Dr. Peter McCullough — a top CARDIAC SPECIALIST — initially considered the possibility, but after he examined the film, ruled out commotio cordis. The injury is always caused by a small hard trauma, such as from a baseball, a hockey puck, or a fist. It is almost always seen in young people or folks without protective padding. And when it does happen, it immediately stops the heart.
But here, Hamlin was tackled from the side, not the front. No small blunt force is in evidence; the argument would be it was a shoulder, but that is not seen in the film. Most significantly, before Hamlin collapsed, he stood up and took several steps, which would have been nearly impossible for someone with a stopped heart to do. Finally, the commotio cordis hypothesis cannot explain why Hamlin’s heart was not quickly restarted by CPR or defibrillation, or why he remains in a coma.
What the pro-jab experts WANT to say, but can’t, is that the NFL medical team messed up Hamlin’s resuscitation and further injured him somehow. That would massively defame the medical team, which is one reason why the so-called ‘experts’ don’t want to have the debate right now.
Do you see the sad irony? The same experts who leaned into “ultra rare” to dismiss jab injuries are now embracing a true “ultra-rare” theory to explain away the more likely possibility. ‘Hypocrites’ is too mild a word.
Using a lawyer’s analysis, I’ve concluded vaccines are literally much more likely to have been the cause of injury, for several reasons. First, even criminal Pfizer, deep-state Moderna, and the captured FDA were all reluctantly forced to concede that myocarditis — heart inflammation and damage — is a KNOWN SIDE EFFECT of the jabs. It is THE most commonly-known side effect, in fact.
Second, who does jab-induced myocarditis most often affect? Why, young men just like Damar Hamlin. Study after study after study confirms this. Young men like Hamlin are MOST at risk of that injury. Very recently, Florida completed its own study, with findings consistent with all the other ones.
Finally, regular readers are already aware of the recent worldwide epidemic of athletes dropping during play JUST LIKE Hamlin did. You’ve seen the videos. In the majority of those other cases, no trauma was involved. I’m not saying it proves something. But the other identical-seeming cases should give doctors a HINT. Maybe it’s a clue of some kind. You never know.

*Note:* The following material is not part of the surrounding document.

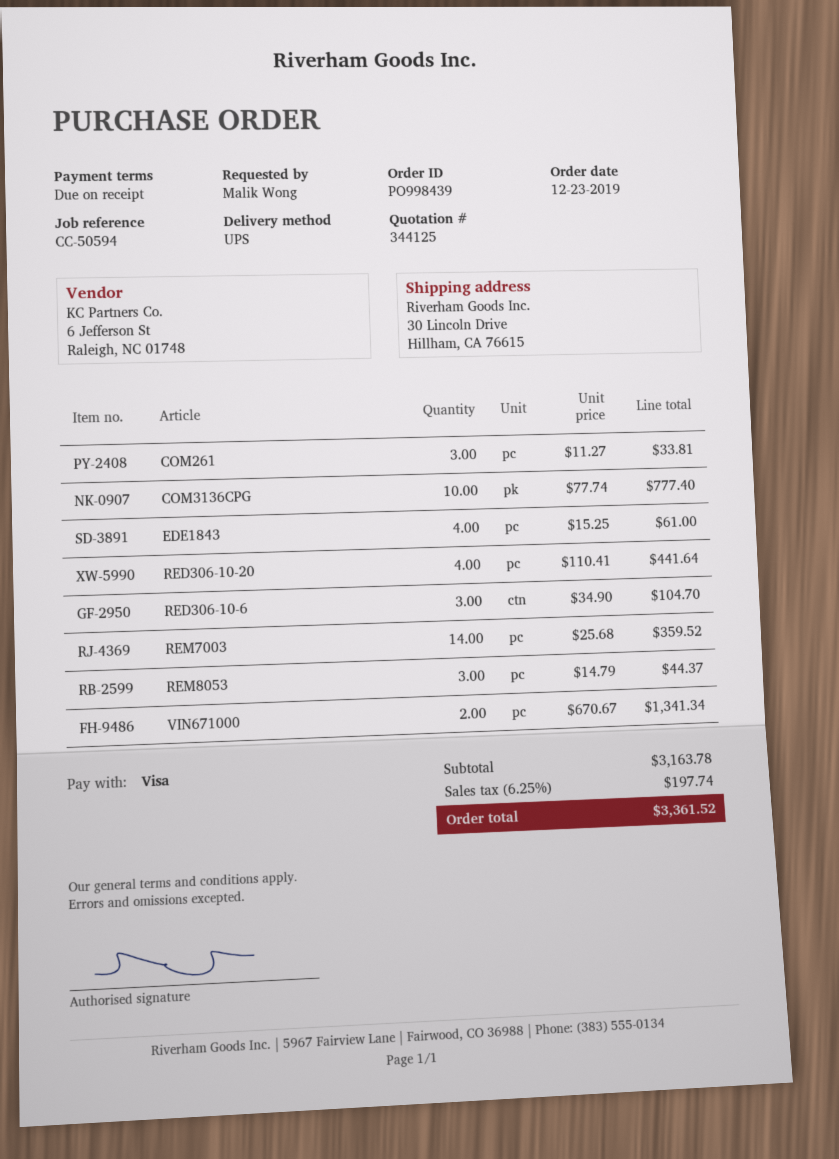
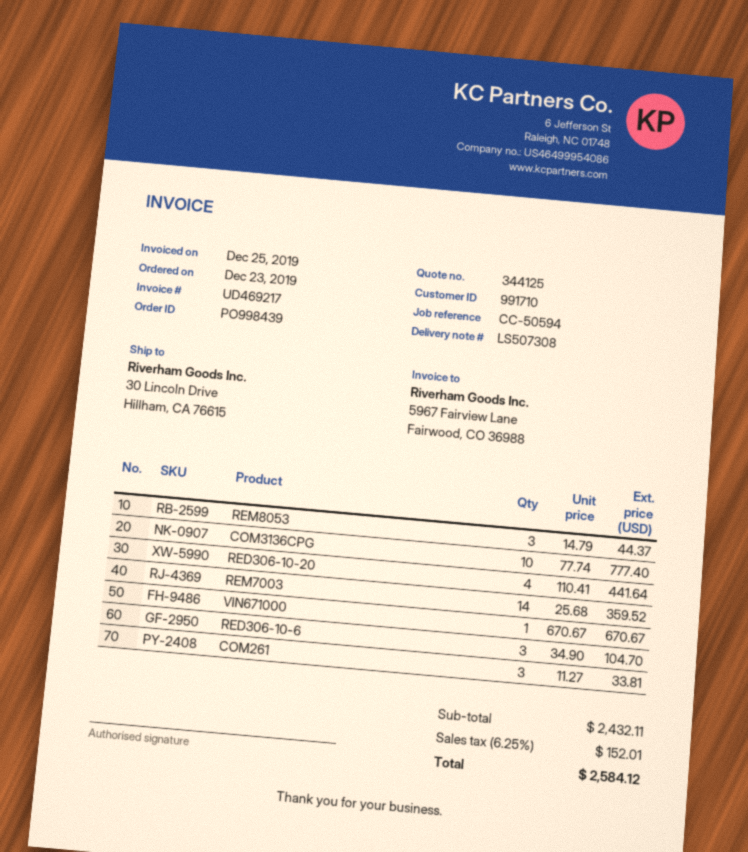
EDE1843: 4 x 15.25 = 61.00 -> none
VIN671000: 2 x 670.67 = 1341.34 -> 1 x 670.67 = 670.67
subtotal: 3163.78 -> 2432.11
tax: 6.25% = 197.74 -> 6.25% = 152.01
total: 3361.52 -> 2584.12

So, on the one hand you have this ultra-rare type of injury that’s never happened before in 100 years of NFL play, which doesn’t fit well with the facts, and requires special pleading to explain inconvenient facts like how Hamlin stood up after the hit, was hard to revive, why he re-coded at the hospital, why he was unable to breathe on his own, or how his chest pads didn’t sufficiently diffuse any trauma ruling out the type of focused strike needed to stop his heart.
On the other hand, you have the MOST COMMON jab injury in the MOST COMMON age cohort in a fully and recently-jabbed individual. At this point, any doctor who prefers commotio cordis to an adrenaline-triggered jab injury is a doctor that can’t do math and has no business diagnosing anybody.
In my opinion.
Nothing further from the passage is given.